=== Activity ===
Every word of the data must be reproduced in your reply exactly.

(Data excerpts)
-=-=-=-=-

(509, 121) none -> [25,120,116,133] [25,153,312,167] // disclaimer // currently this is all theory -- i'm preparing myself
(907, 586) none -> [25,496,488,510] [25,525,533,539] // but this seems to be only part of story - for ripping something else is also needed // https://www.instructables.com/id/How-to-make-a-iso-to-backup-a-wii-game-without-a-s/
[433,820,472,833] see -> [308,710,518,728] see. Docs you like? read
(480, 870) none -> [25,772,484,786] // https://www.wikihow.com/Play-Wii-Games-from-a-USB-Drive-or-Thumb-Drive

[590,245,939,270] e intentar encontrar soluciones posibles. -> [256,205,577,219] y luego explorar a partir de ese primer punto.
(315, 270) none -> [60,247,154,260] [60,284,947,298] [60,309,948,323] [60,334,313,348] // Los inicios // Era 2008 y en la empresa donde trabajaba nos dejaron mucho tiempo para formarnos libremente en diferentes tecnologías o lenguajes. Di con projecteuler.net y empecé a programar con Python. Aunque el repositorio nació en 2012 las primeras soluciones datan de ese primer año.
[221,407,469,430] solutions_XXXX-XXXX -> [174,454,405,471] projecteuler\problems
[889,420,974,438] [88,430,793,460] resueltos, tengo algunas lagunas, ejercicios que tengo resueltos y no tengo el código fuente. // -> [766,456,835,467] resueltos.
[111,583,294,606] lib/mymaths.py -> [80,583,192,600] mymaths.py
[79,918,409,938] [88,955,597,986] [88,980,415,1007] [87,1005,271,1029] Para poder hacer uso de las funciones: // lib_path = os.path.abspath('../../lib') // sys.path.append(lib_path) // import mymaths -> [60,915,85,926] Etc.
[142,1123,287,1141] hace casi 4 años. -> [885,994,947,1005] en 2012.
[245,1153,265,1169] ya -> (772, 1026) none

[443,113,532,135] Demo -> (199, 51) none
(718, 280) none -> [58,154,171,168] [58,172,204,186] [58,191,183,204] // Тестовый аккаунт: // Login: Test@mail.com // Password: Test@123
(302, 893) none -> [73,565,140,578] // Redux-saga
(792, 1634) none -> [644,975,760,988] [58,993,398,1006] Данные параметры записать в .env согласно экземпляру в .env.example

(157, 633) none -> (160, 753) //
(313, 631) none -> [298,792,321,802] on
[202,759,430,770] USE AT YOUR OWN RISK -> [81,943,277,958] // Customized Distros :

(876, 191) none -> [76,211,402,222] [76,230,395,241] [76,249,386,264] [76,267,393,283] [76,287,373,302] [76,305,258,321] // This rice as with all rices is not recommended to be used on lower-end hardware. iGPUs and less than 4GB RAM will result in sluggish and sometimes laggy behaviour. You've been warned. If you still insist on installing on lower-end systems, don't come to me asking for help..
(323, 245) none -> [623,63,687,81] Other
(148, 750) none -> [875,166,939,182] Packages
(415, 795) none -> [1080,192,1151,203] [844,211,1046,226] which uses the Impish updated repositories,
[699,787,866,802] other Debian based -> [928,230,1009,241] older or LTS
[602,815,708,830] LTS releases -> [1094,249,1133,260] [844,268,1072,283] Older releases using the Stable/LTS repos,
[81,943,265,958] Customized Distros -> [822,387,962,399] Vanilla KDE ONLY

-=-=-=-=-

=== Written response ===
(509, 121) none -> [25,120,116,133] [25,153,312,167] // disclaimer // currently this is all theory -- i'm preparing myself
(907, 586) none -> [25,496,488,510] [25,525,533,539] // but this seems to be only part of story - for ripping something else is also needed // https://www.instructables.com/id/How-to-make-a-iso-to-backup-a-wii-game-without-a-s/
[433,820,472,833] see -> [308,710,518,728] see. Docs you like? read
(480, 870) none -> [25,772,484,786] // https://www.wikihow.com/Play-Wii-Games-from-a-USB-Drive-or-Thumb-Drive

[590,245,939,270] e intentar encontrar soluciones posibles. -> [256,205,577,219] y luego explorar a partir de ese primer punto.
(315, 270) none -> [60,247,154,260] [60,284,947,298] [60,309,948,323] [60,334,313,348] // Los inicios // Era 2008 y en la empresa donde trabajaba nos dejaron mucho tiempo para formarnos libremente en diferentes tecnologías o lenguajes. Di con projecteuler.net y empecé a programar con Python. Aunque el repositorio nació en 2012 las primeras soluciones datan de ese primer año.
[221,407,469,430] solutions_XXXX-XXXX -> [174,454,405,471] projecteuler\problems
[889,420,974,438] [88,430,793,460] resueltos, tengo algunas lagunas, ejercicios que tengo resueltos y no tengo el código fuente. // -> [766,456,835,467] resueltos.
[111,583,294,606] lib/mymaths.py -> [80,583,192,600] mymaths.py
[79,918,409,938] [88,955,597,986] [88,980,415,1007] [87,1005,271,1029] Para poder hacer uso de las funciones: // lib_path = os.path.abspath('../../lib') // sys.path.append(lib_path) // import mymaths -> [60,915,85,926] Etc.
[142,1123,287,1141] hace casi 4 años. -> [885,994,947,1005] en 2012.
[245,1153,265,1169] ya -> (772, 1026) none

[443,113,532,135] Demo -> (199, 51) none
(718, 280) none -> [58,154,171,168] [58,172,204,186] [58,191,183,204] // Тестовый аккаунт: // Login: Test@mail.com // Password: Test@123
(302, 893) none -> [73,565,140,578] // Redux-saga
(792, 1634) none -> [644,975,760,988] [58,993,398,1006] Данные параметры записать в .env согласно экземпляру в .env.example

(157, 633) none -> (160, 753) //
(313, 631) none -> [298,792,321,802] on
[202,759,430,770] USE AT YOUR OWN RISK -> [81,943,277,958] // Customized Distros :

(876, 191) none -> [76,211,402,222] [76,230,395,241] [76,249,386,264] [76,267,393,283] [76,287,373,302] [76,305,258,321] // This rice as with all rices is not recommended to be used on lower-end hardware. iGPUs and less than 4GB RAM will result in sluggish and sometimes laggy behaviour. You've been warned. If you still insist on installing on lower-end systems, don't come to me asking for help..
(323, 245) none -> [623,63,687,81] Other
(148, 750) none -> [875,166,939,182] Packages
(415, 795) none -> [1080,192,1151,203] [844,211,1046,226] which uses the Impish updated repositories,
[699,787,866,802] other Debian based -> [928,230,1009,241] older or LTS
[602,815,708,830] LTS releases -> [1094,249,1133,260] [844,268,1072,283] Older releases using the Stable/LTS repos,
[81,943,265,958] Customized Distros -> [822,387,962,399] Vanilla KDE ONLY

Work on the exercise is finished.